On Tue, 31 Aug 2004, Alan Wood wrote:
I filed a bug report on this a long time ago:
<http://bugzilla.mozilla.org/show_bug.cgi?id=95067>
If you want it fixed, please vote for it.
In what follows, I'm assuming we're referring to the ASCII
hyphen/minus character, as opposed to the more distinctive unicode
hyphen-like characters which have explicitly-defined line-break
semantics.
As you evidently realise yourself, it's not just a matter of "fixing".
The existing non-breaking behaviour might be rated as sub-optimal, but
it's not actually wrong (per the specification), and any quick fix
would only rate to make behaviour noticeably worse in other cases, as
the bugzilla discussion has already explored.
Reading the comments will
show you that this is not a simple issue.
Quite so. It rates to be a whole i18n development, doesn't it?
It looks as though only the Mozilla family is out of step.
Actually, the HTML specification itself is "out of step", since the
original plan (whether we like it or not) was for the use of as
a hyphenation hint - but the popular browser developers didn't seem
interested in implementing it. That hint is still documented in the
current HTML version, but - since support for it is not mandatory -
it's basically unusable in practice, in the WWW context.
Beyond that, the HTML specification calls only for line-breaking
behaviour to be appropriate to the language and writing system in
question. That's a big topic.
I wouldn't object to voting for the matter to receive further study;
but - IMHO - I doubt that anything is to be gained by voting for a
quick "fix". Such a "fix" would only bring further bug reports in its
wake, as far as I can see.
With due respect, I'm surprised you dismiss the correct Unicode
solution so readily as:
These characters are not on any keyboard, and so would need to be
entered as numeric character references.
I don't have a no-break space on my keyboard either, but that doesn't
stop me from using them liberally. I don't have accented letters on
my keyboard either, but that doesn't prevent me from including them in
text when I need to. Anything that's worth using often enough is
surely worth defining a keyboard method for? For less-needed
characters, there's such a thing as a character picker utility.

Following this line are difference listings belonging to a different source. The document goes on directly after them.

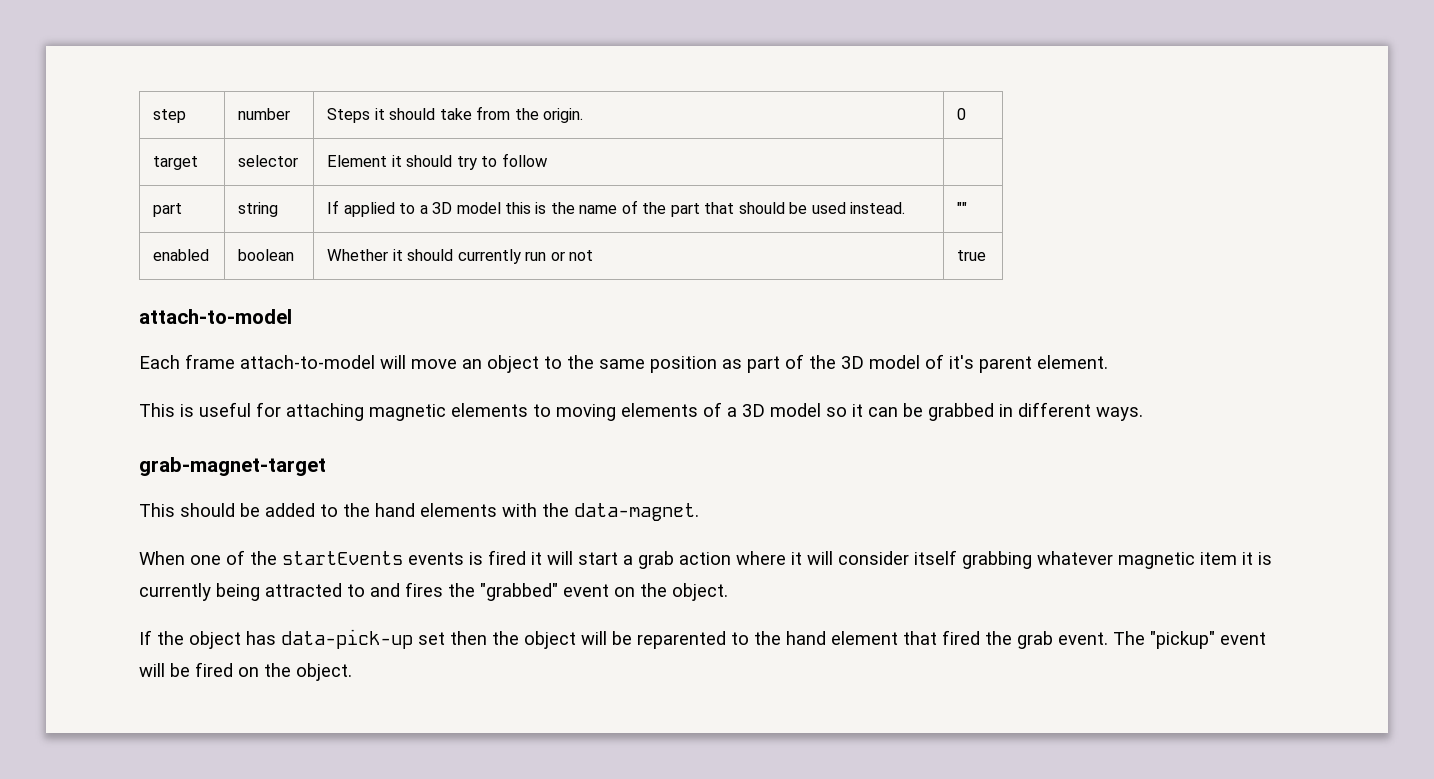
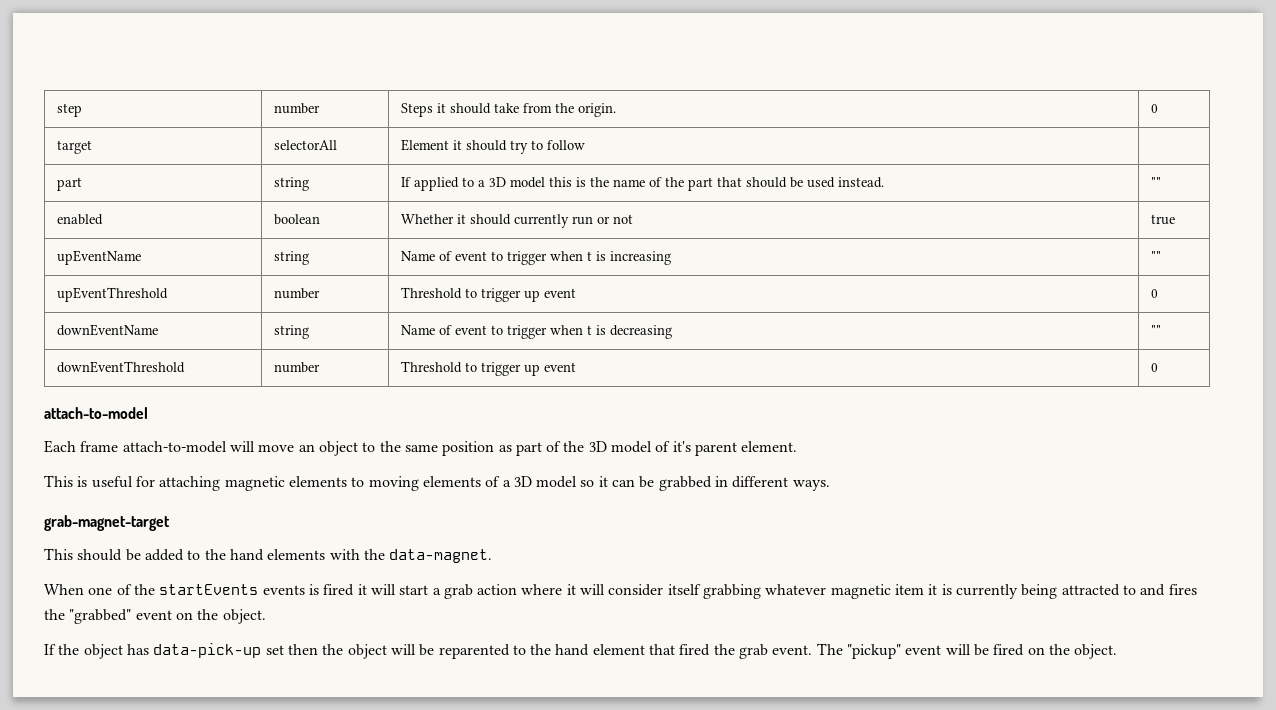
- target | selector | Element it should try to follow |
+ target | selectorAll | Element it should try to follow |
+ upEventName | string | Name of event to trigger when t is increasing | ""
+ upEventThreshold | number | Threshold to trigger up event | 0
+ downEventName | string | Name of event to trigger when t is decreasing | ""
+ downEventThreshold | number | Threshold to trigger up event | 0

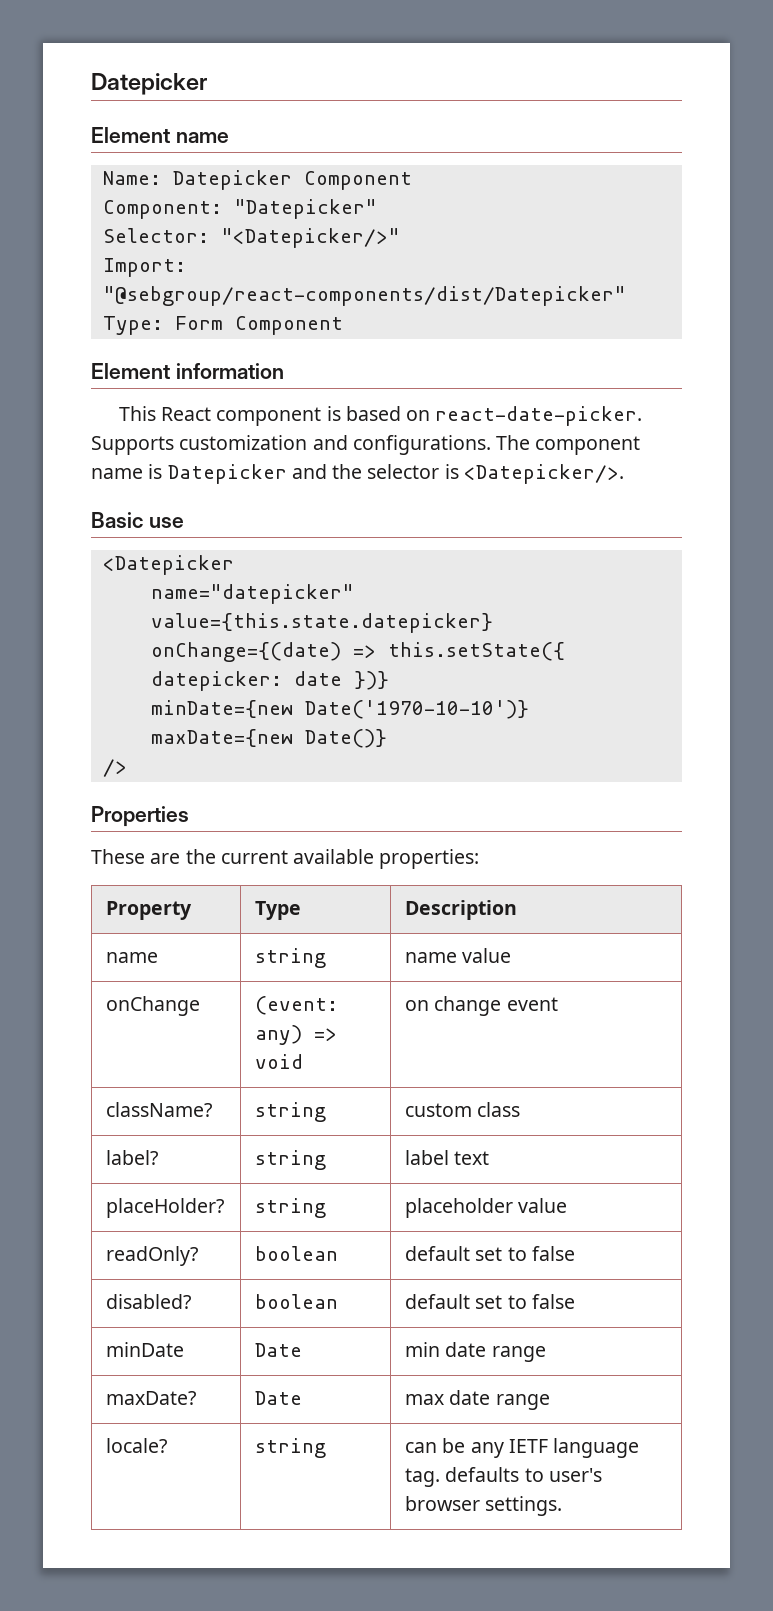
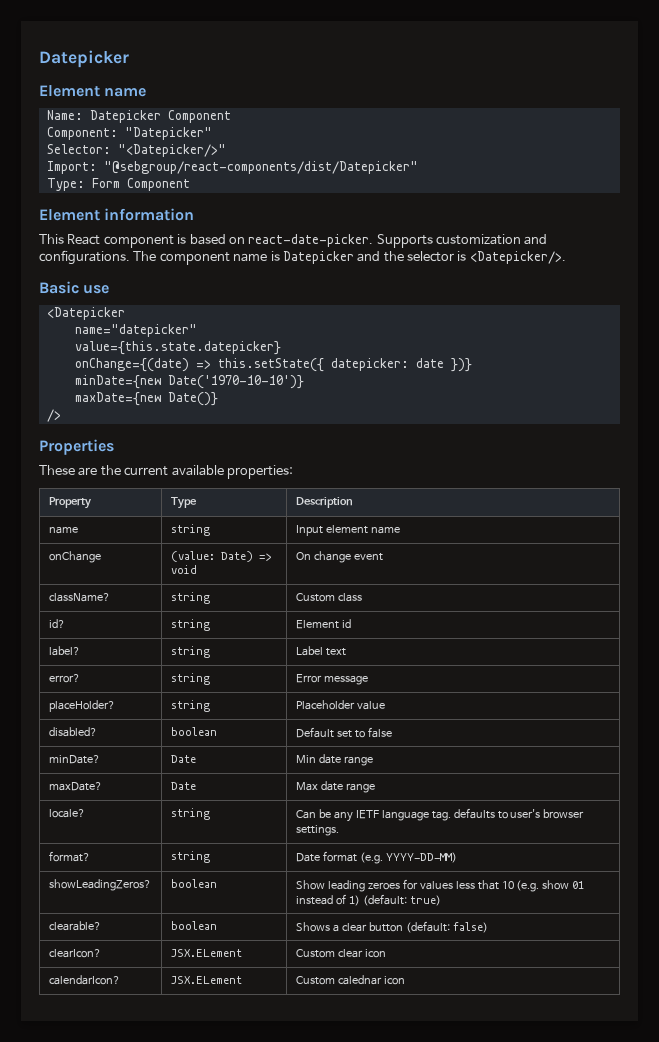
- name | string | name value
+ name | string | Input element name
- onChange | (event: any) => void | on change event
+ onChange | (value: Date) => void | On change event
- className? | string | custom class
+ className? | string | Custom class
+ id? | string | Element id
- label? | string | label text
+ label? | string | Label text
+ error? | string | Error message
- placeHolder? | string | placeholder value
- readOnly? | boolean | default set to false
+ placeHolder? | string | Placeholder value
- disabled? | boolean | default set to false
- minDate | Date | min date range
+ disabled? | boolean | Default set to false
+ minDate? | Date | Min date range
- maxDate? | Date | max date range
+ maxDate? | Date | Max date range
- locale? | string | can be any IETF language tag. defaults to user's browser settings.
+ locale? | string | Can be any IETF language tag. defaults to user's browser settings.
+ format? | string | Date format (e.g. YYYY-DD-MM)
+ showLeadingZeros? | boolean | Show leading zeroes for values less that 10 (e.g. show 01 instead of 1) (default: true)
+ clearable? | boolean | Shows a clear button (default: false)
+ clearIcon? | JSX.ELement | Custom clear icon
+ calendarIcon? | JSX.ELement | Custom calednar icon

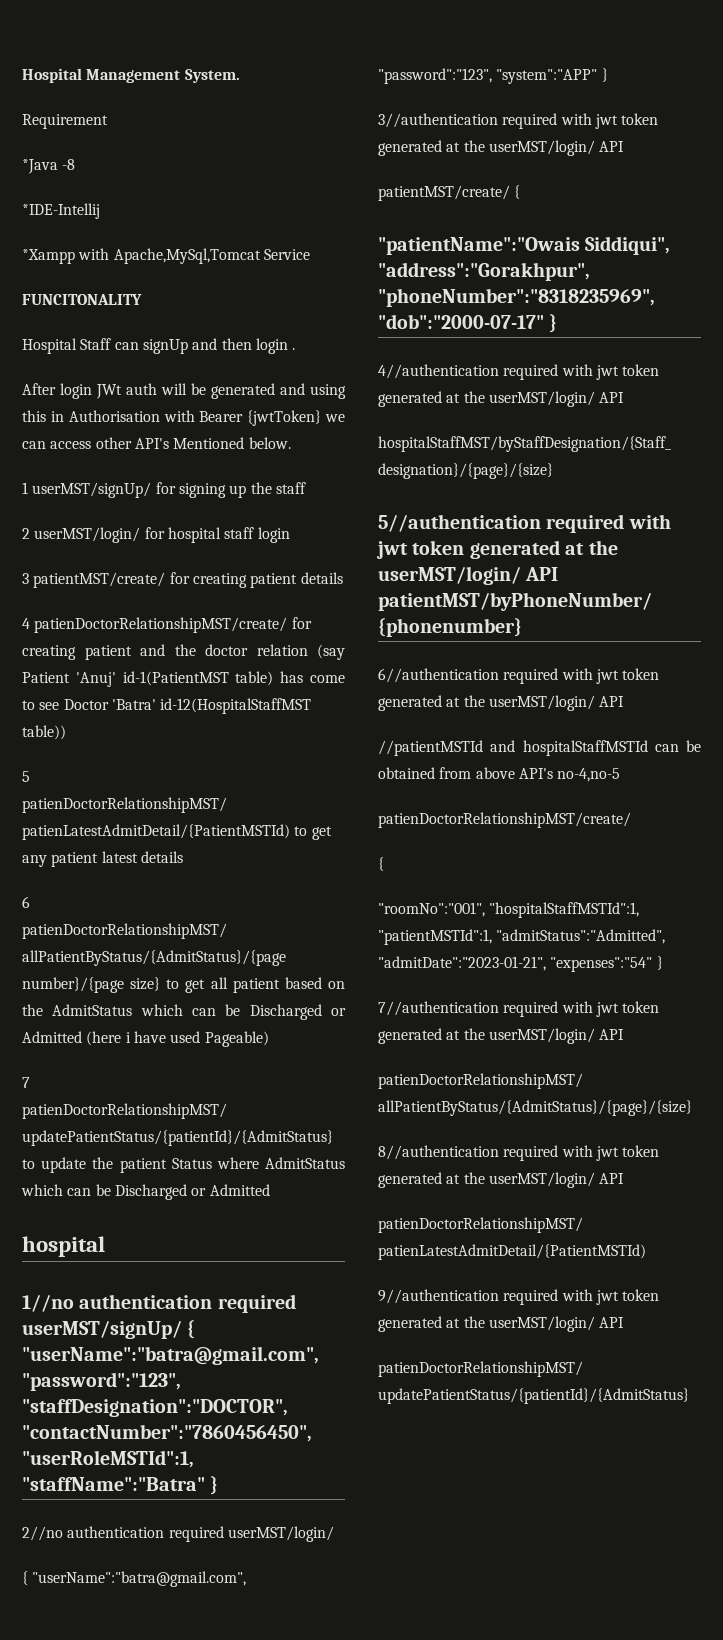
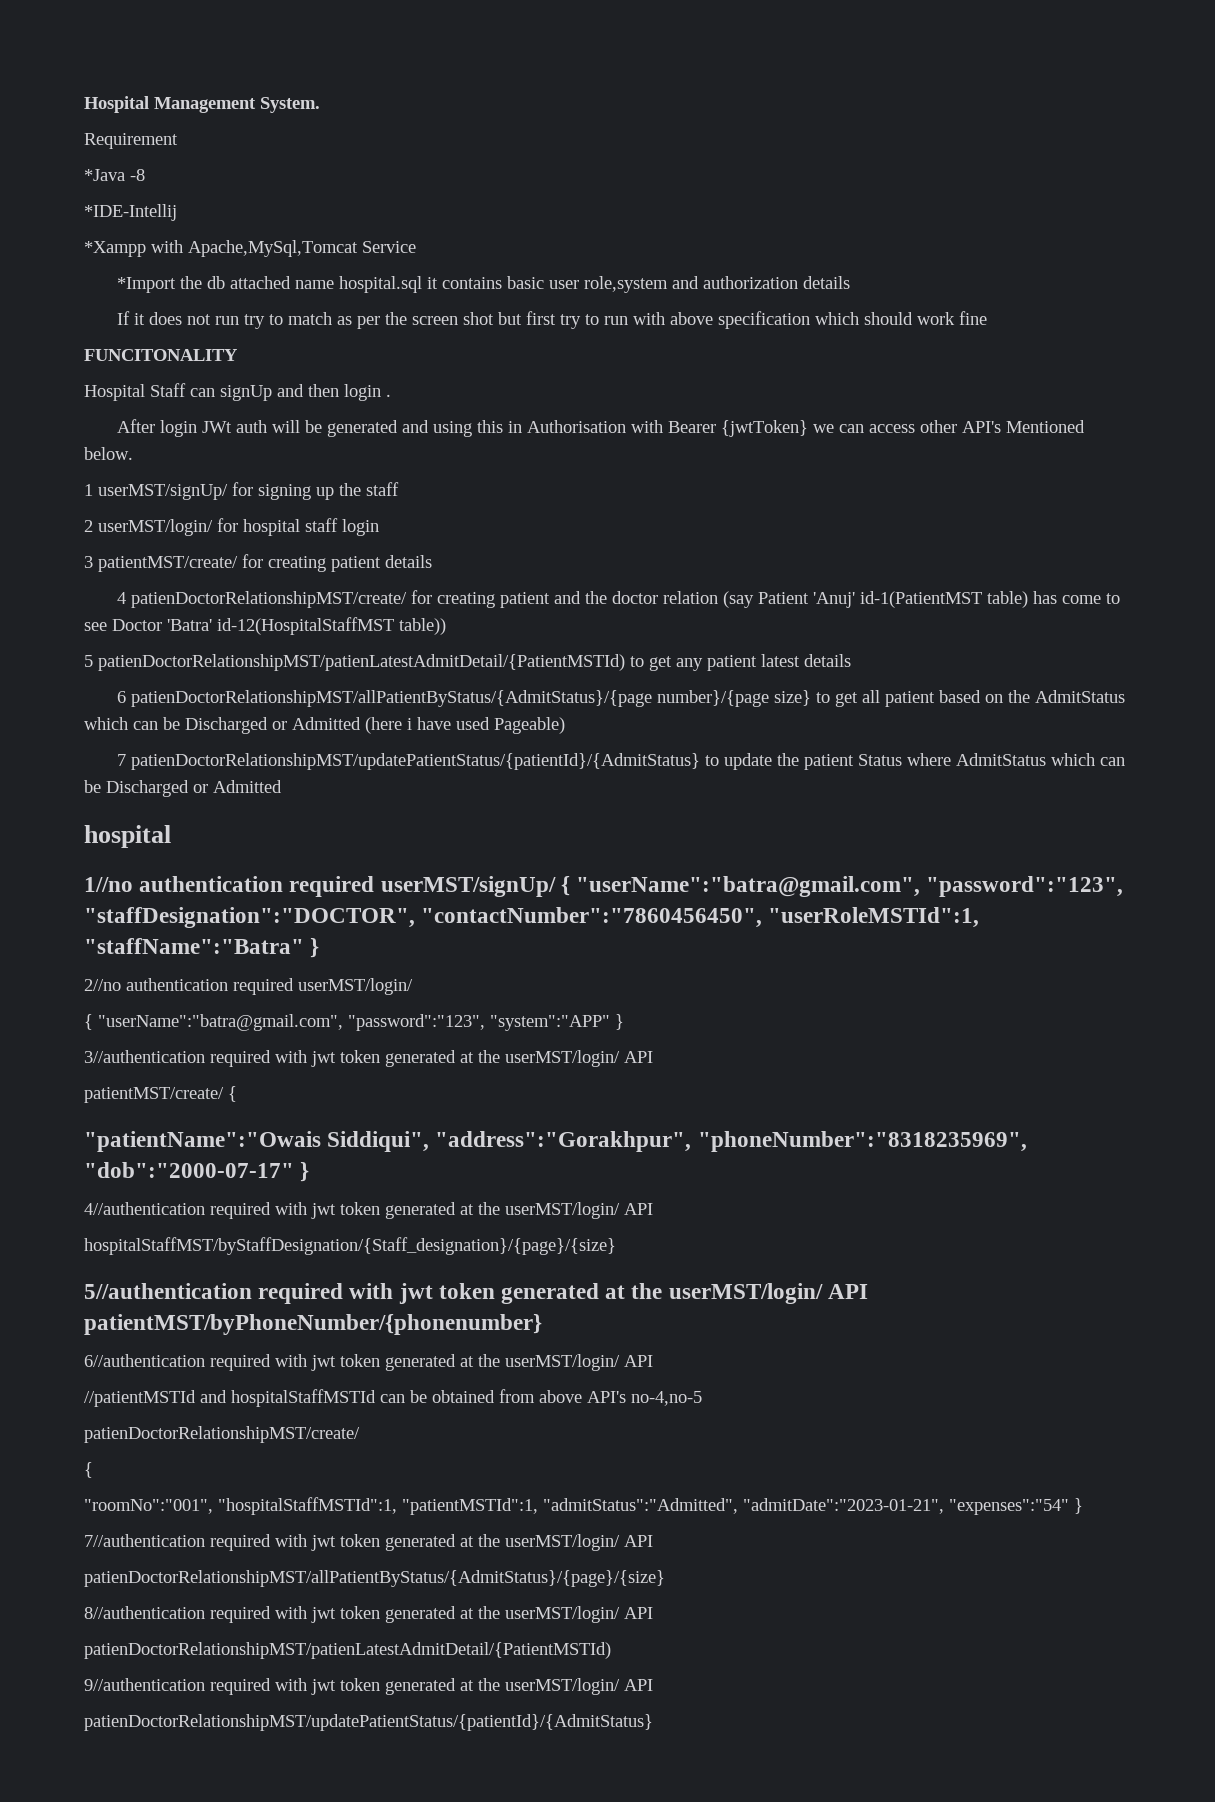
+ *Import the db attached name hospital.sql it contains basic user role,system and authorization details
+ If it does not run try to match as per the screen shot but first try to run with above specification which should work fine

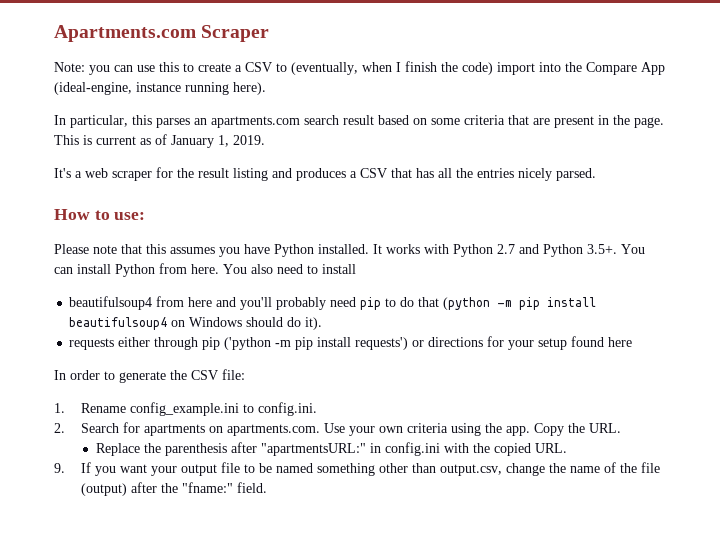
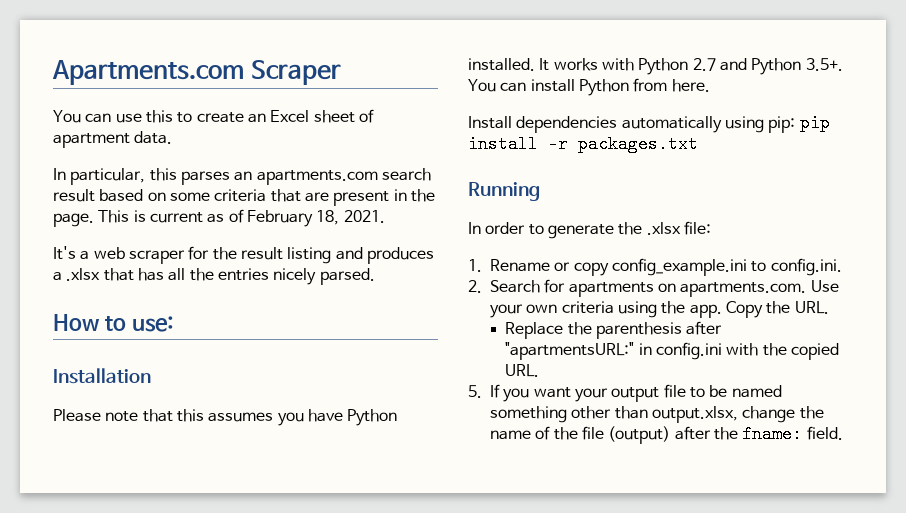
- Note: you can use this to create a CSV to (eventually, when I finish the code) import into the Compare App (ideal-engine, instance running here).
+ You can use this to create an Excel sheet of apartment data.
- This is current as of January 1, 2019.
+ This is current as of February 18, 2021.
- It's a web scraper for the result listing and produces a CSV that has all the entries nicely parsed.
+ It's a web scraper for the result listing and produces a .xlsx that has all the entries nicely parsed.
+ Installation
- It works with Python 2.7 and Python 3.5+. You can install Python from here. You also need to install
- beautifulsoup4 from here and you'll probably need pip to do that (python -m pip install beautifulsoup4 on Windows should do it).
- requests either through pip ('python -m pip install requests') or directions for your setup found here
+ It works with Python 2.7 and Python 3.5+. You can install Python from here.
+ Install dependencies automatically using pip: pip install -r packages.txt
+ Running
- In order to generate the CSV file:
+ In order to generate the .xlsx file:
- 1. Rename config_example.ini to config.ini.
+ 1. Rename or copy config_example.ini to config.ini.
- 9. If you want your output file to be named something other than output.csv, change the name of the file (output) after the "fname:" field.
+ 5. If you want your output file to be named something other than output.xlsx, change the name of the file (output) after the fname: field.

These characters are not included in the core
fonts for Windows (Arial, Courier New, Times New Roman)
For interest's sake, I just fired up a shiny new laptop - one on which
I haven't installed any specialised fonts on either of the OSes.
Mozilla under Linux (Scientific Linux 3.02, approx equivalent to RHEL
- Mozilla version is 1.4.3 i.e quite old) displayed the characters all
without difficulty, straight out of the box. I admit I didn't test to
see if their line-breaking properties were honoured per specification,
I was only looking at the display of isolated characters.
With XP Pro, I can report that Mozilla is displaying both U+2010 and
U+2011 in both proportional and monospaced fonts. IE6 is displaying
U+2011 (the non-breaking hyphen) in both kinds of font also, but not
U+2010 in either. I tried changing the default font selection, but
things got no better.
However, if I install XP's OS support for Asian languages, then the
U+2010 miraculously appears in IE, along with lots of other nice
Unicode symbols. This is yet another confirmation of the remark on my
browsers-fonts web page, that installing support for other writing
systems can have quite unexpected benefits on IE's display, even if
one doesn't read those other writing systems!
cheers